Scene: The nurse in knee deep in paperwork, the patient is transferred to the Rehab unit at exactly 1503 (shift changing time) Pt is in room, CNA goes in, followed by nurse who is grabbing the admit kit.

CNA: Hey! HE dosent look good

Nurse: Geez...(A choice word uttered here and there as code is called on phone, sounds overhead, CPR started with the Aide on ambu, and the nurse on compressions)
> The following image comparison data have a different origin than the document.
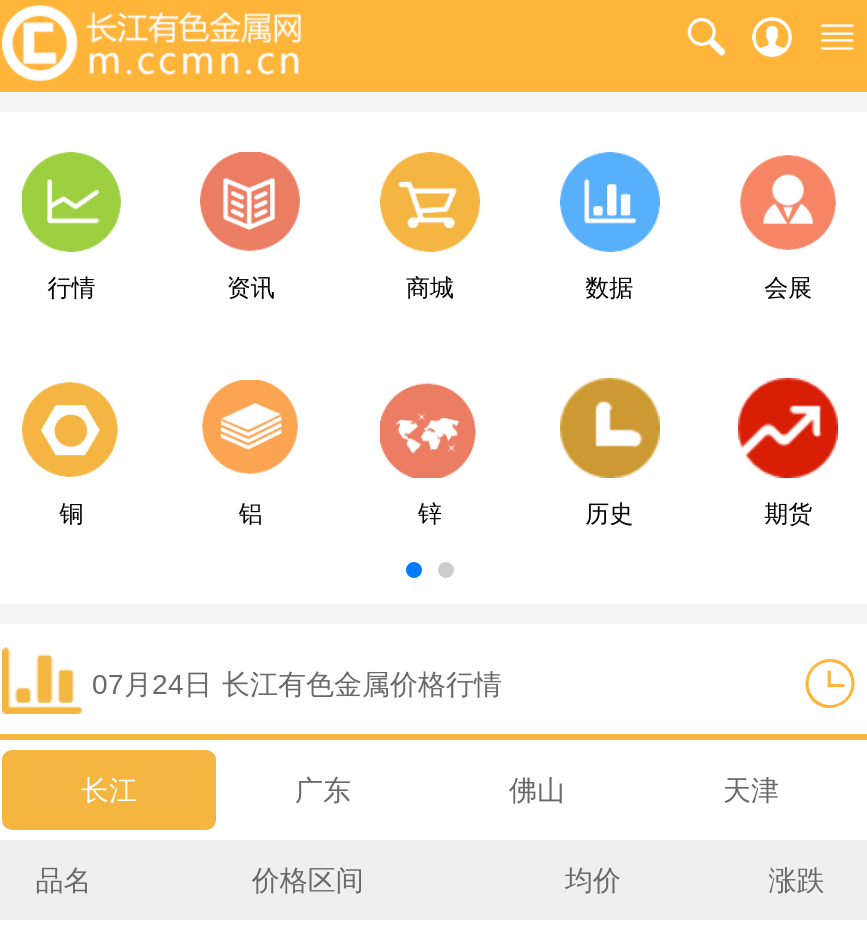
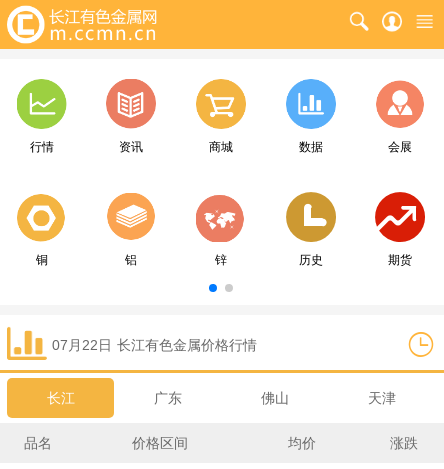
- 07月24日 长江有色金属价格行情
+ 07月22日 长江有色金属价格行情
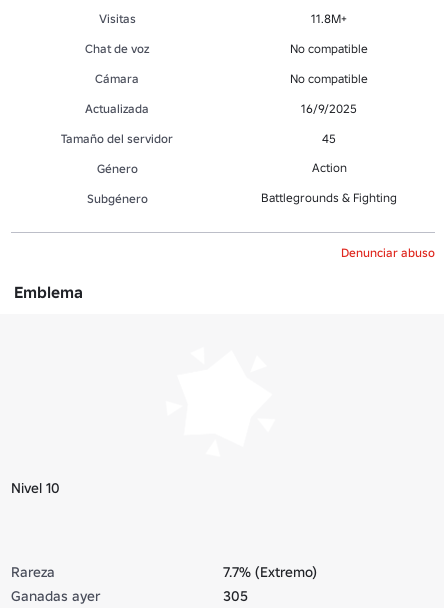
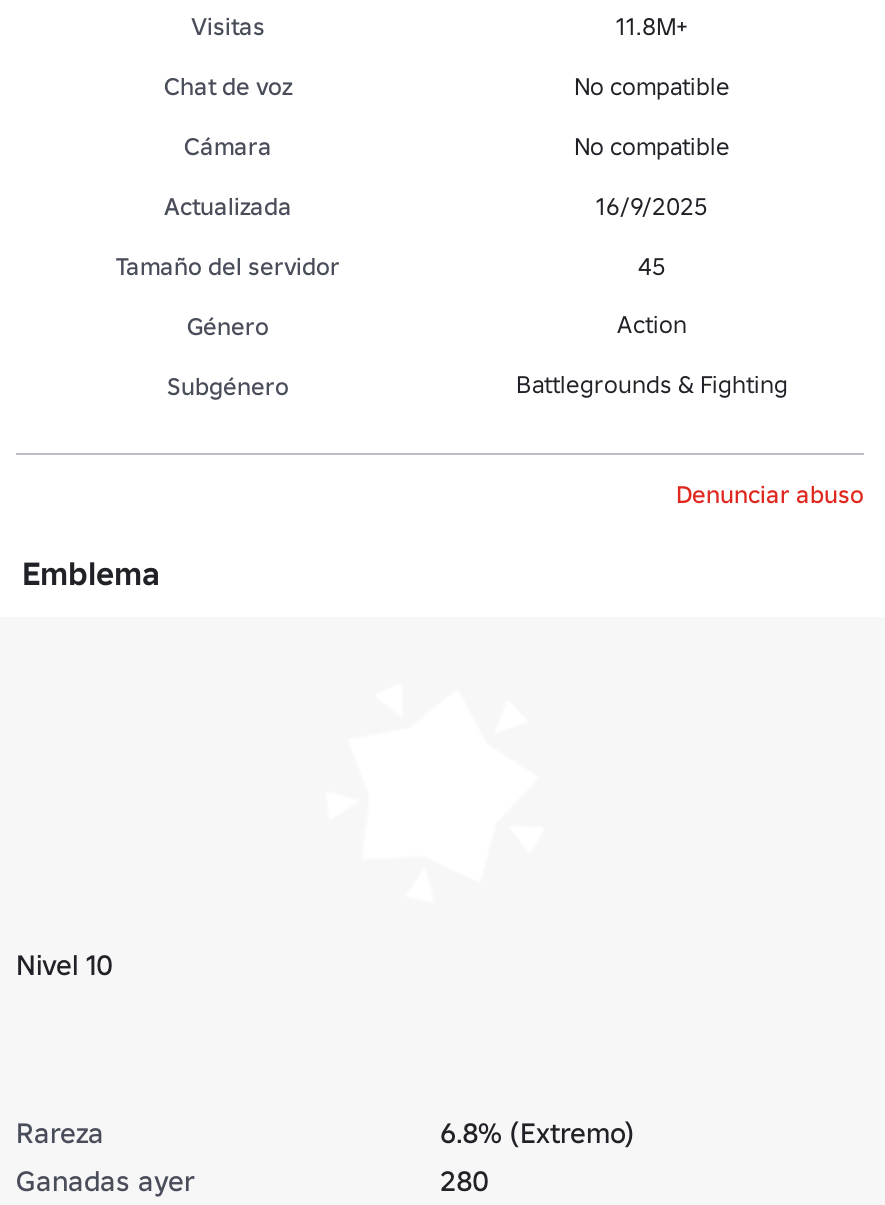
- 7.7% (Extremo)
+ 6.8% (Extremo)

- 305
+ 280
ENTIRE FLOOR STAFF: (Stampede to room, code cart barreling people outta the way)

Beep Beep! Get outta the way!!!

Nurse: please make it... I still need a history out of you...

MEDICAL CODE TEAM: (Barrel into room, take over the CPR and the code... The ADN is pushing the meds as needed, and a conversation ensues between the aide and the nurse...)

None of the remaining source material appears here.